• _Required action_
A verbatim transcript of the data that follows, free of images, is the expected result.

• _Given data_
######

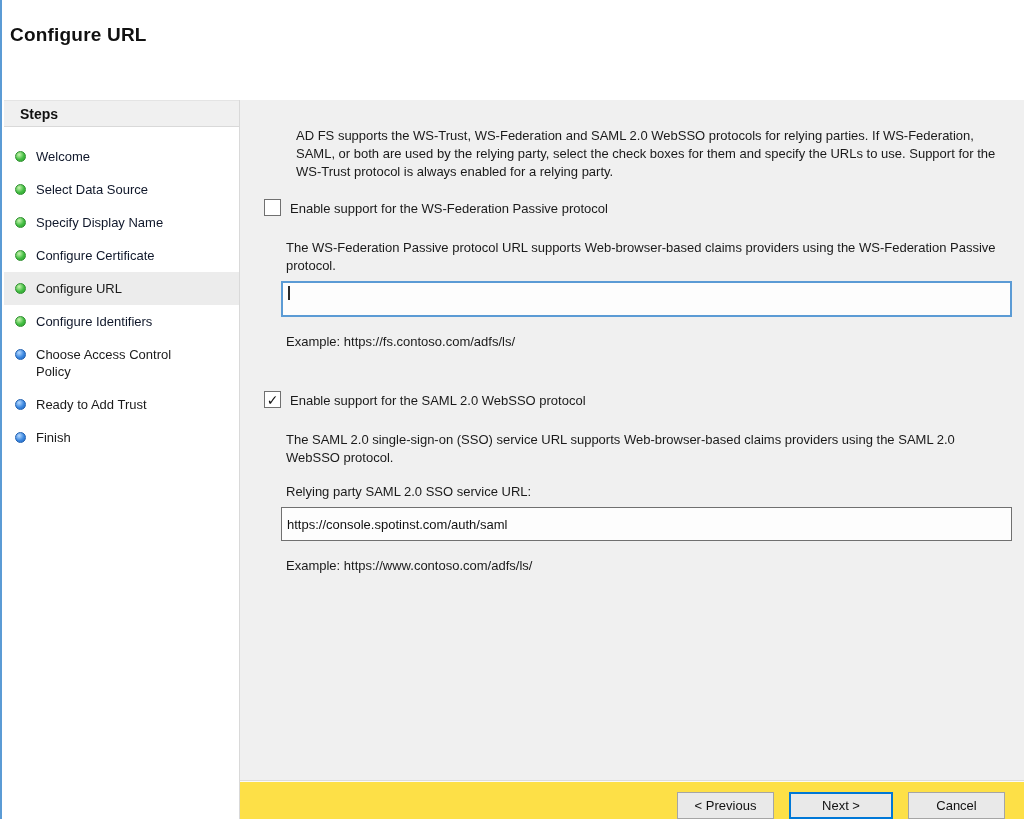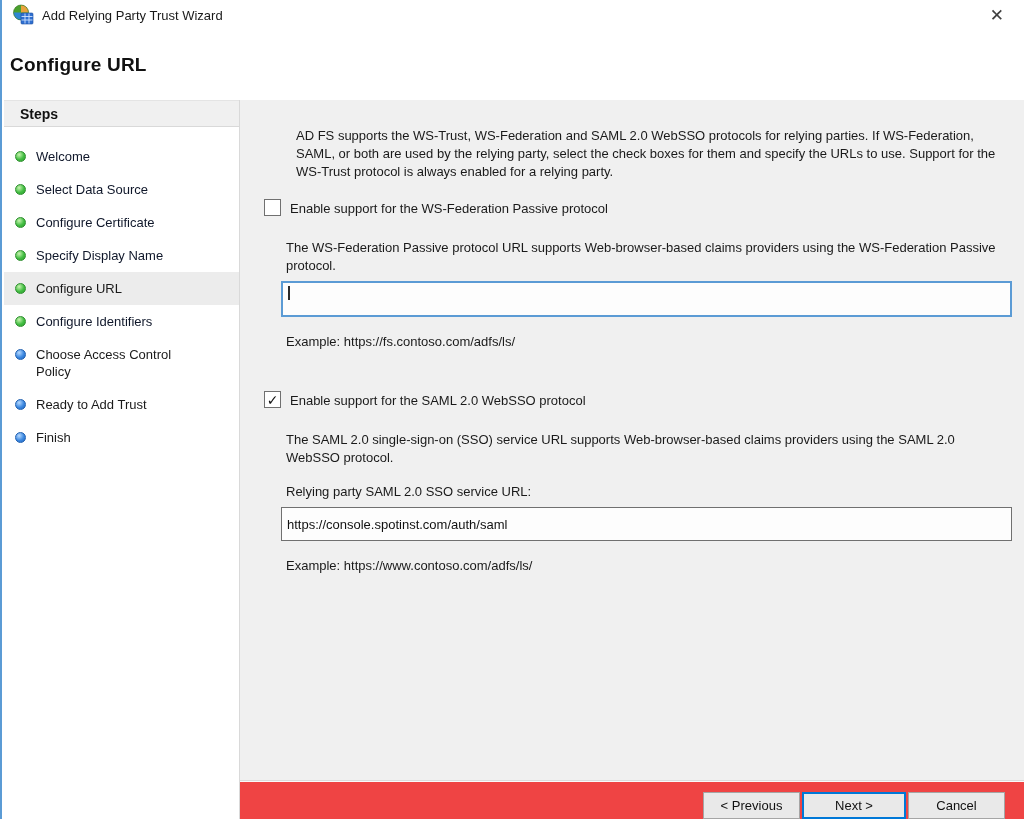--- a/index.html
+++ b/index.html
@@ -146,23 +146,6 @@
 
 <div class="window">
 
-  <div class="titlebar">
-    <svg class="app-icon" viewBox="0 0 22 22">
-      <circle cx="9" cy="8.5" r="7.5" fill="#4aa02c"></circle>
-      <path d="M9 1 a7.5 7.5 0 0 1 7.5 7.5 L9 8.5 Z" fill="#e8a33d"></path>
-      <path d="M1.5 8.5 a7.5 7.5 0 0 0 7.5 7.5 L9 8.5 Z" fill="#2e86d1"></path>
-      <circle cx="9" cy="8.5" r="7.5" fill="none" stroke="#2d6e1e" stroke-width="0.6"></circle>
-      <rect x="9" y="9" width="12" height="11" rx="1" fill="#2f6fd0" stroke="#1d4f9e" stroke-width="0.6"></rect>
-      <g stroke="#cfe2ff" stroke-width="0.9">
-        <line x1="9.5" y1="12.5" x2="20.5" y2="12.5"></line>
-        <line x1="9.5" y1="16" x2="20.5" y2="16"></line>
-        <line x1="13" y1="9.5" x2="13" y2="19.5"></line>
-        <line x1="17" y1="9.5" x2="17" y2="19.5"></line>
-      </g>
-    </svg>
-    <span class="title-text">Add Relying Party Trust Wizard</span>
-    <span class="close-btn">✕</span>
-  </div>
 
   <div class="heading-band">
     <div class="page-heading">Configure URL</div>

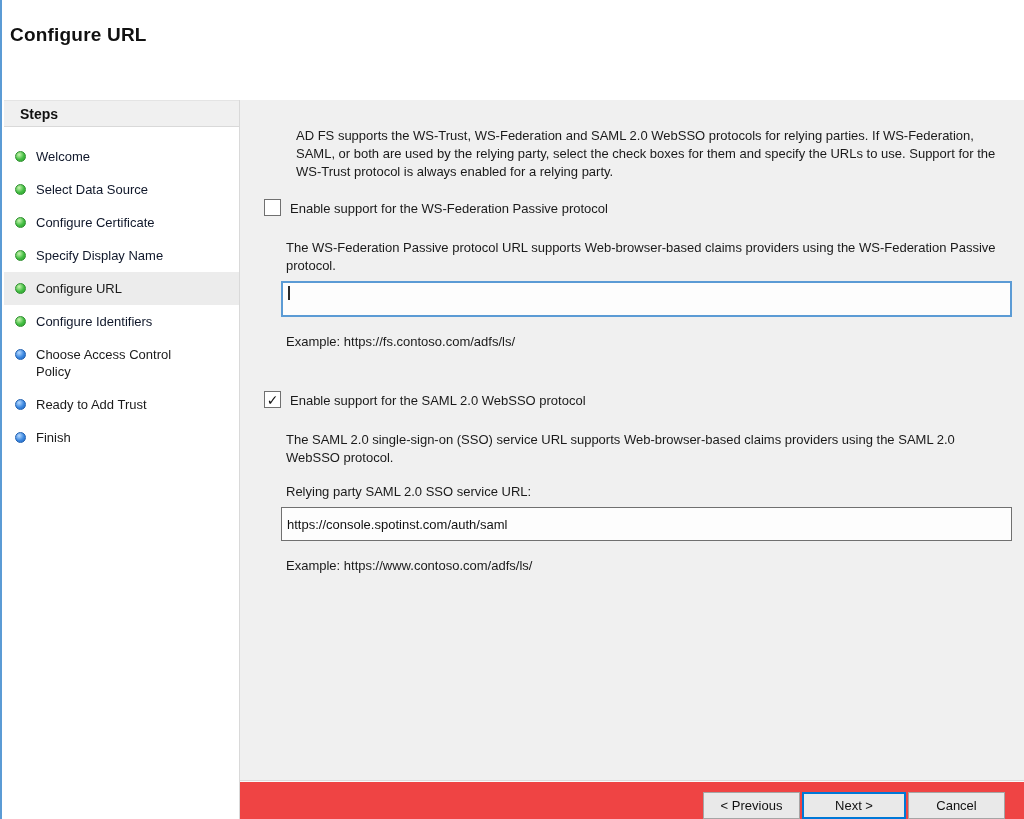--- a/index.html
+++ b/index.html
@@ -166,11 +166,11 @@
         </div>
         <div class="step completed">
           <span class="bullet"></span>
+          <span class="step-label">Specify Display Name</span>
+        </div>
+        <div class="step completed">
+          <span class="bullet"></span>
           <span class="step-label">Configure Certificate</span>
-        </div>
-        <div class="step completed">
-          <span class="bullet"></span>
-          <span class="step-label">Specify Display Name</span>
         </div>
         <div class="step current">
           <span class="bullet"></span>

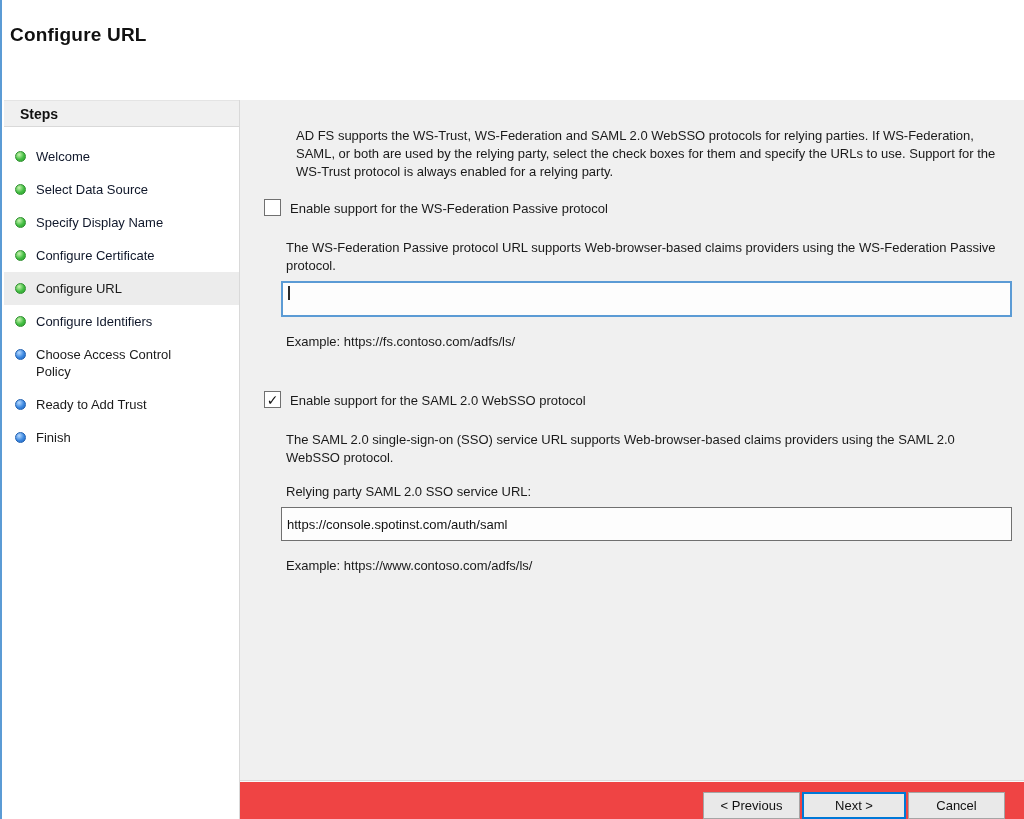--- a/index.html
+++ b/index.html
@@ -121,11 +121,11 @@
   .footer {
     position: absolute; left: 0; right: 0; bottom: 0;
     height: 39px;
-    background: #ef4444;
+    background: #fde047;
     border-top: 1px solid #dcdcdc;
     box-shadow: 0 1px 0 #fafafa inset;
     display: flex; justify-content: flex-end; align-items: flex-end;
-    gap: 2px;
+    gap: 15px;
     padding: 10px 19px 0 0;
   }
   .btn {

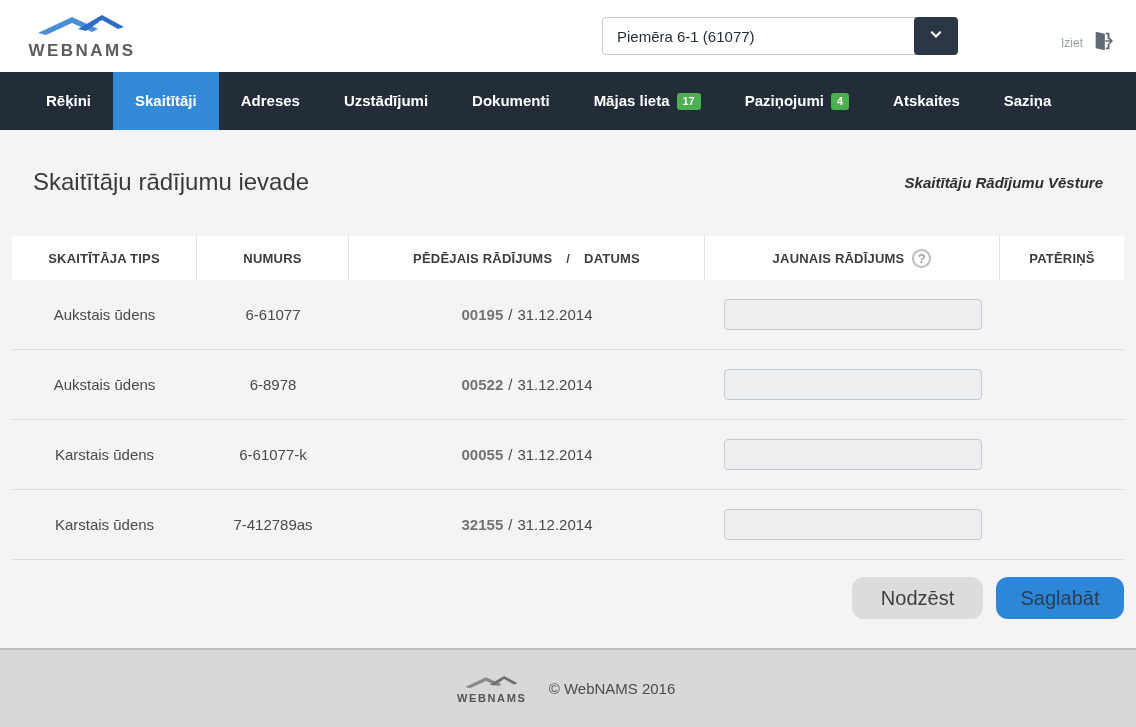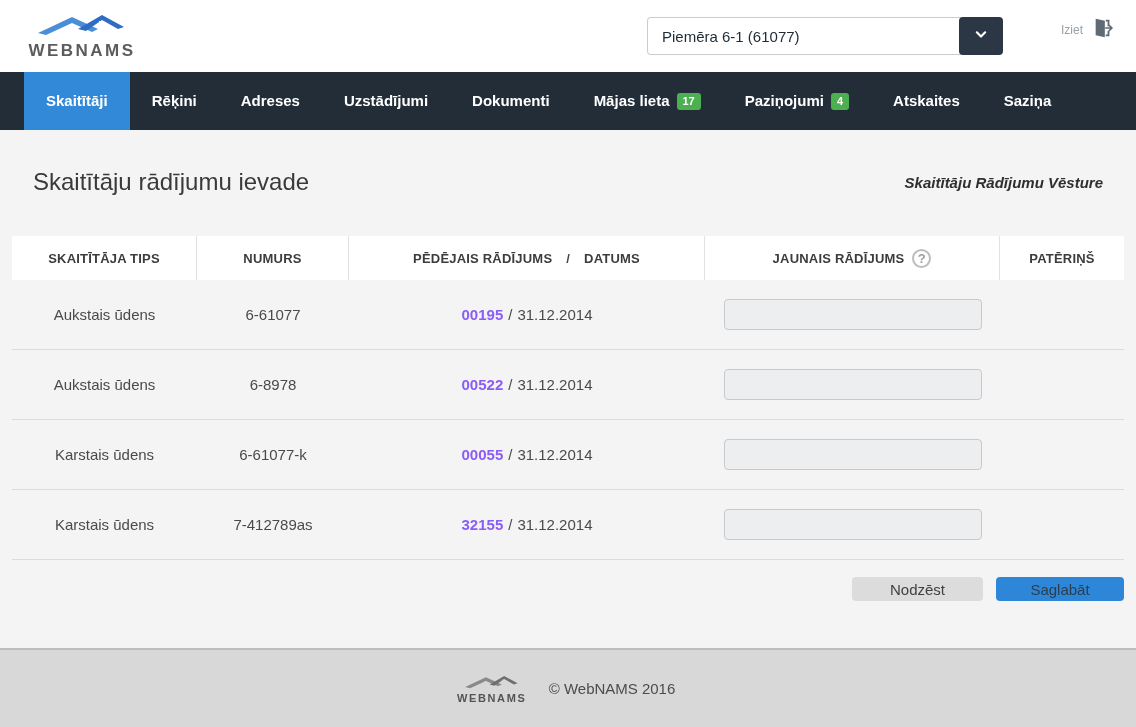--- a/index.html
+++ b/index.html
@@ -21,7 +21,7 @@
   .logo-text {
     font-size:17px; font-weight:700; letter-spacing:2.5px; color:#5c5c5c; margin-top:1px;
   }
-  .topbar-right { display:flex; align-items:flex-start; }
+  .topbar-right { display:flex; align-items:flex-end;gap:45px; }
 
   .selector { display:flex; align-items:stretch; height:38px; }
   .selector-field {

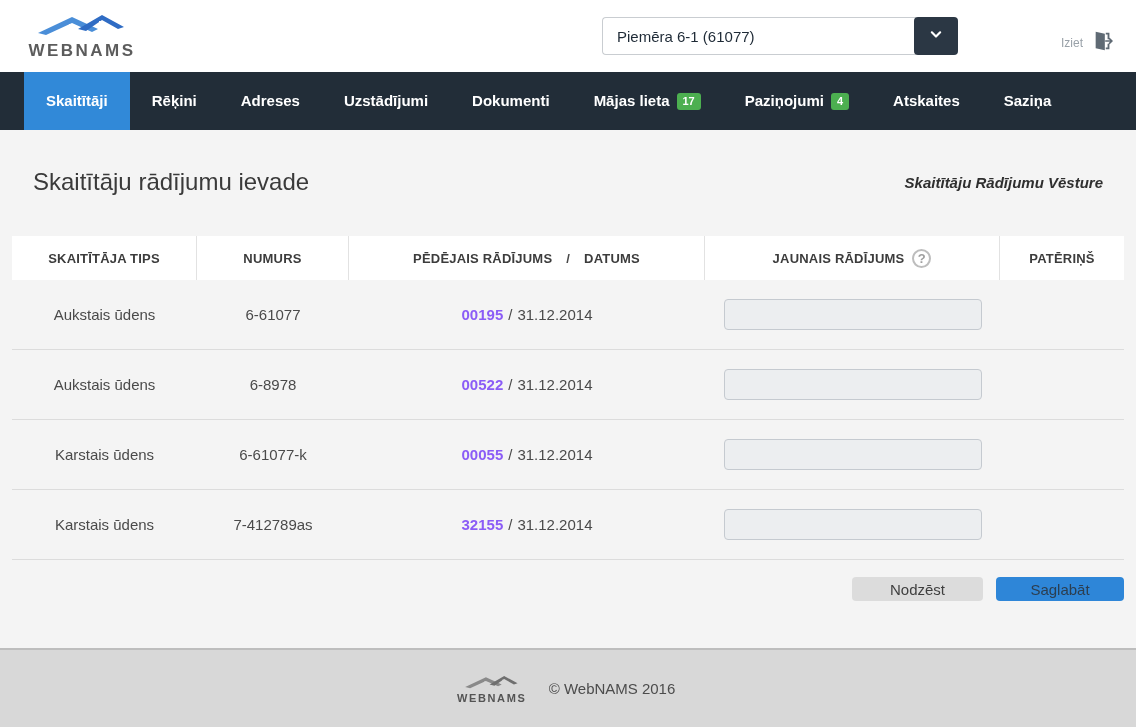--- a/index.html
+++ b/index.html
@@ -153,8 +153,8 @@
 </div>
 
 <div class="nav">
+  <div class="nav-item"><span>Rēķini</span></div>
   <div class="nav-item active"><span>Skaitītāji</span></div>
-  <div class="nav-item"><span>Rēķini</span></div>
   <div class="nav-item"><span>Adreses</span></div>
   <div class="nav-item"><span>Uzstādījumi</span></div>
   <div class="nav-item"><span>Dokumenti</span></div>

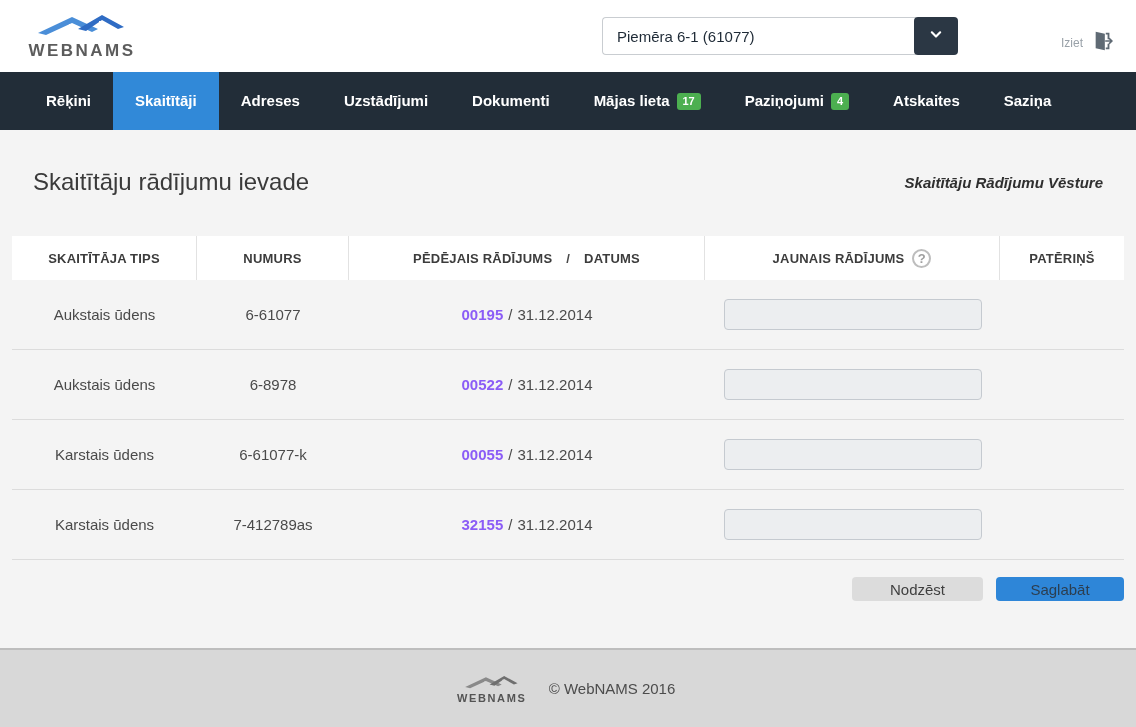--- a/index.html
+++ b/index.html
@@ -78,7 +78,7 @@
     border-bottom:1px solid #dcdcdc; font-size:15px; color:#4a4a4a;
   }
   .trow .cell { display:flex; align-items:center; justify-content:center; }
-  .reading-bold { font-weight:700; color:#8b5cf6; }
+  .reading-bold { font-weight:700; color:#737373; }
   .sep { margin:0 5px; color:#4a4a4a; }
   .thead .sep { margin:0 14px; }
   .new-reading-input {

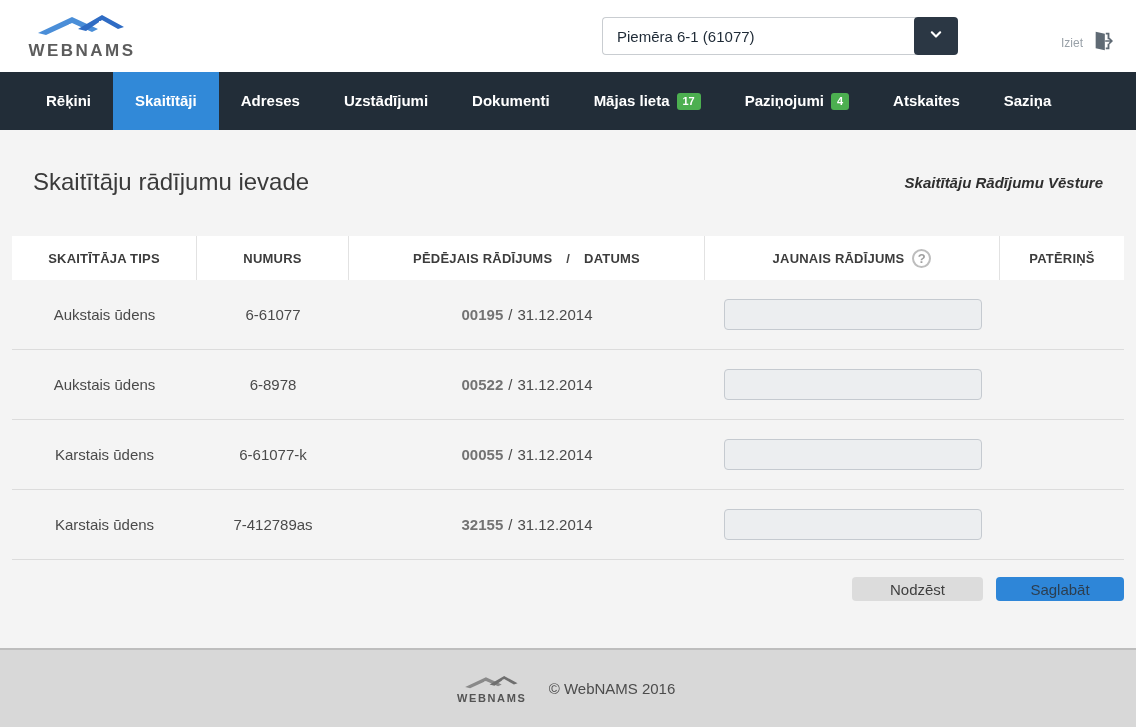--- a/index.html
+++ b/index.html
@@ -94,7 +94,7 @@
 
   .actions { display:flex; justify-content:flex-end; gap:13px; padding-top:17px; }
   .btn {
-    height:24px; border:none; border-radius:4px; font-size:15px;
+    height:42px; border:none; border-radius:12px; font-size:20px;
     font-family:inherit; cursor:pointer;
   }
   .btn-clear { width:131px; background:#dcdcdc; color:#3f3f3f; }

######

• _Solution to this exercise_
--- a/index.html
+++ b/index.html
@@ -146,23 +146,6 @@
 
 <div class="window">
 
-  <div class="titlebar">
-    <svg class="app-icon" viewBox="0 0 22 22">
-      <circle cx="9" cy="8.5" r="7.5" fill="#4aa02c"></circle>
-      <path d="M9 1 a7.5 7.5 0 0 1 7.5 7.5 L9 8.5 Z" fill="#e8a33d"></path>
-      <path d="M1.5 8.5 a7.5 7.5 0 0 0 7.5 7.5 L9 8.5 Z" fill="#2e86d1"></path>
-      <circle cx="9" cy="8.5" r="7.5" fill="none" stroke="#2d6e1e" stroke-width="0.6"></circle>
-      <rect x="9" y="9" width="12" height="11" rx="1" fill="#2f6fd0" stroke="#1d4f9e" stroke-width="0.6"></rect>
-      <g stroke="#cfe2ff" stroke-width="0.9">
-        <line x1="9.5" y1="12.5" x2="20.5" y2="12.5"></line>
-        <line x1="9.5" y1="16" x2="20.5" y2="16"></line>
-        <line x1="13" y1="9.5" x2="13" y2="19.5"></line>
-        <line x1="17" y1="9.5" x2="17" y2="19.5"></line>
-      </g>
-    </svg>
-    <span class="title-text">Add Relying Party Trust Wizard</span>
-    <span class="close-btn">✕</span>
-  </div>
 
   <div class="heading-band">
     <div class="page-heading">Configure URL</div>

--- a/index.html
+++ b/index.html
@@ -166,11 +166,11 @@
         </div>
         <div class="step completed">
           <span class="bullet"></span>
+          <span class="step-label">Specify Display Name</span>
+        </div>
+        <div class="step completed">
+          <span class="bullet"></span>
           <span class="step-label">Configure Certificate</span>
-        </div>
-        <div class="step completed">
-          <span class="bullet"></span>
-          <span class="step-label">Specify Display Name</span>
         </div>
         <div class="step current">
           <span class="bullet"></span>

--- a/index.html
+++ b/index.html
@@ -121,11 +121,11 @@
   .footer {
     position: absolute; left: 0; right: 0; bottom: 0;
     height: 39px;
-    background: #ef4444;
+    background: #fde047;
     border-top: 1px solid #dcdcdc;
     box-shadow: 0 1px 0 #fafafa inset;
     display: flex; justify-content: flex-end; align-items: flex-end;
-    gap: 2px;
+    gap: 15px;
     padding: 10px 19px 0 0;
   }
   .btn {

--- a/index.html
+++ b/index.html
@@ -21,7 +21,7 @@
   .logo-text {
     font-size:17px; font-weight:700; letter-spacing:2.5px; color:#5c5c5c; margin-top:1px;
   }
-  .topbar-right { display:flex; align-items:flex-start; }
+  .topbar-right { display:flex; align-items:flex-end;gap:45px; }
 
   .selector { display:flex; align-items:stretch; height:38px; }
   .selector-field {

--- a/index.html
+++ b/index.html
@@ -153,8 +153,8 @@
 </div>
 
 <div class="nav">
+  <div class="nav-item"><span>Rēķini</span></div>
   <div class="nav-item active"><span>Skaitītāji</span></div>
-  <div class="nav-item"><span>Rēķini</span></div>
   <div class="nav-item"><span>Adreses</span></div>
   <div class="nav-item"><span>Uzstādījumi</span></div>
   <div class="nav-item"><span>Dokumenti</span></div>

--- a/index.html
+++ b/index.html
@@ -78,7 +78,7 @@
     border-bottom:1px solid #dcdcdc; font-size:15px; color:#4a4a4a;
   }
   .trow .cell { display:flex; align-items:center; justify-content:center; }
-  .reading-bold { font-weight:700; color:#8b5cf6; }
+  .reading-bold { font-weight:700; color:#737373; }
   .sep { margin:0 5px; color:#4a4a4a; }
   .thead .sep { margin:0 14px; }
   .new-reading-input {

--- a/index.html
+++ b/index.html
@@ -94,7 +94,7 @@
 
   .actions { display:flex; justify-content:flex-end; gap:13px; padding-top:17px; }
   .btn {
-    height:24px; border:none; border-radius:4px; font-size:15px;
+    height:42px; border:none; border-radius:12px; font-size:20px;
     font-family:inherit; cursor:pointer;
   }
   .btn-clear { width:131px; background:#dcdcdc; color:#3f3f3f; }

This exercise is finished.